Doğu ve Güney-Doğu Anadolu'muzda, uydurma ve Türk'ten ayrı bir "millet" ihdas etmek isteyen hâinlere, bir Doğu Anadolu çocuğu olan ve 17. asırda yaşayan Ercişli Emrah'ın şu mısralarını ısrarla hatırlatmak gerekir:
Bize Emrah derler, Karakoyunlu,
Yigitler içinde yigit oyunlu,
Kaz gibi pısmazık, erkek boyunlu,
Biz Türk'ük, Türklük'ten fermanımız var." (Sf. 39)
S. Ahmet Arvasî'nin bu sözlerine ilâve edebileceğim ne olabilir ki!..
İkinci yazarımız Prof.

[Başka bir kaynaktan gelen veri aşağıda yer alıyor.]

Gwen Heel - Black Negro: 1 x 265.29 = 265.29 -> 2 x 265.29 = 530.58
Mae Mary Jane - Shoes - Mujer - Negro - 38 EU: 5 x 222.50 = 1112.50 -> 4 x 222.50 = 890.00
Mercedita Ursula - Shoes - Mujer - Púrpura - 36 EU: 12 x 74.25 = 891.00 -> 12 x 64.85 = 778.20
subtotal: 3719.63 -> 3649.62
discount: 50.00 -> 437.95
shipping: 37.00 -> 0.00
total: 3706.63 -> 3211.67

Dr. Orhan Türkdoğan ve eseri de "Güneydoğu Kimliği"dir. Hocaların Hocası Prof. Dr. Orhan Türkdoğan, 18 Ekim 1926 yılında Malatya'da doğmuştur. Rabb'im uzun ömürler versin, yaşayan fikir âbidelerimizin önde gelenlerinden biridir.
"Güneydoğu Kimliği", 1995 yılında, Türk Ocağı Bolu Şubesi tarafından yayınlanmış 254 sayfalık bir eserdir. Türkdoğan Hoca, eserinin ÖNSÖZ'ünde şöyle diyor:
"Sümerler, Hurriler, Gutiler, Kimmerler gibi birçok Proto-Türk kavimlerinin kültürel dokusunu oluşturan bu topraklar, ayni zamanda günümüz akademisyen ve Türk entelijansiyasının: "Orda bir köy var uzakta. Gitmesek de görmesek de o köy bizim köyümüzdür" dedikleri yörelerdir.

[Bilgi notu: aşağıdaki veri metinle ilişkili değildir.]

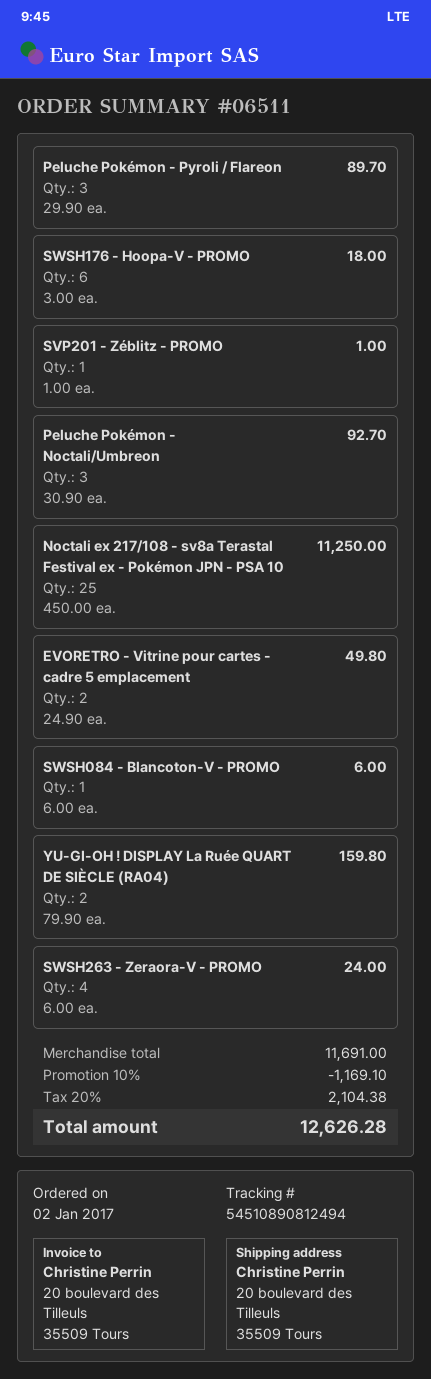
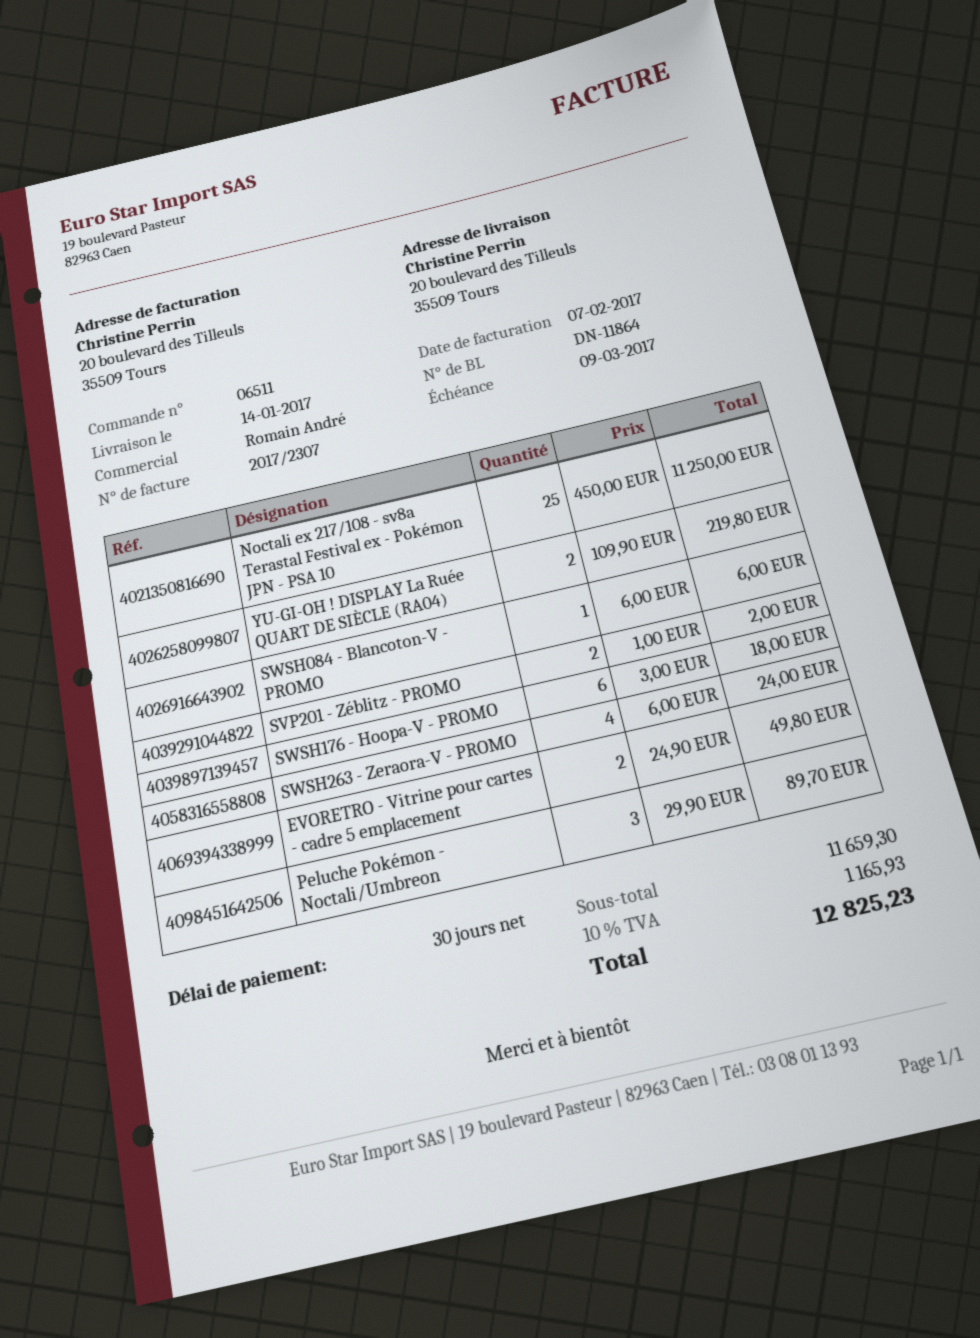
Peluche Pokémon - Pyroli / Flareon: 3 x 29.90 = 89.70 -> none
SVP201 - Zéblitz - PROMO: 1 x 1.00 = 1.00 -> 2 x 1.00 = 2.00
Peluche Pokémon - Noctali/Umbreon: 3 x 30.90 = 92.70 -> 3 x 29.90 = 89.70
YU-GI-OH ! DISPLAY La Ruée QUART DE SIÈCLE (RA04): 2 x 79.90 = 159.80 -> 2 x 109.90 = 219.80
subtotal: 11691.00 -> 11659.30
discount: 10% = 1169.10 -> none
tax: 20% = 2104.38 -> 10% = 1165.93
total: 12626.28 -> 12825.23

Doğu ve Güneydoğu, coğrafya ile kültürün kucaklaştığı ve bir milletin taşlara oyulmuş tarihinin son uzantısıdır. Orkun abideleri (Kül Tigin, Bilge Kağan ve Tonyukuk) nin benzerini bugün Van'ın Ahlat Selçuk mezarlığında bütün ihtişamıyla görmek mümkündür. Aradaki fark, biri İslâm öncesi, öteki İslâm dönemi...Beşik veya sivri-balbalları andıran -mezar taşları yöreye Kırgız veya Yenisey havalisini andıran bir görünüm kazandırmaktadır. Bine yakın sütunları andıran mezarlarıyla Ahlat, Orkun abidelerinin İslâmlaşmış kimliğidir.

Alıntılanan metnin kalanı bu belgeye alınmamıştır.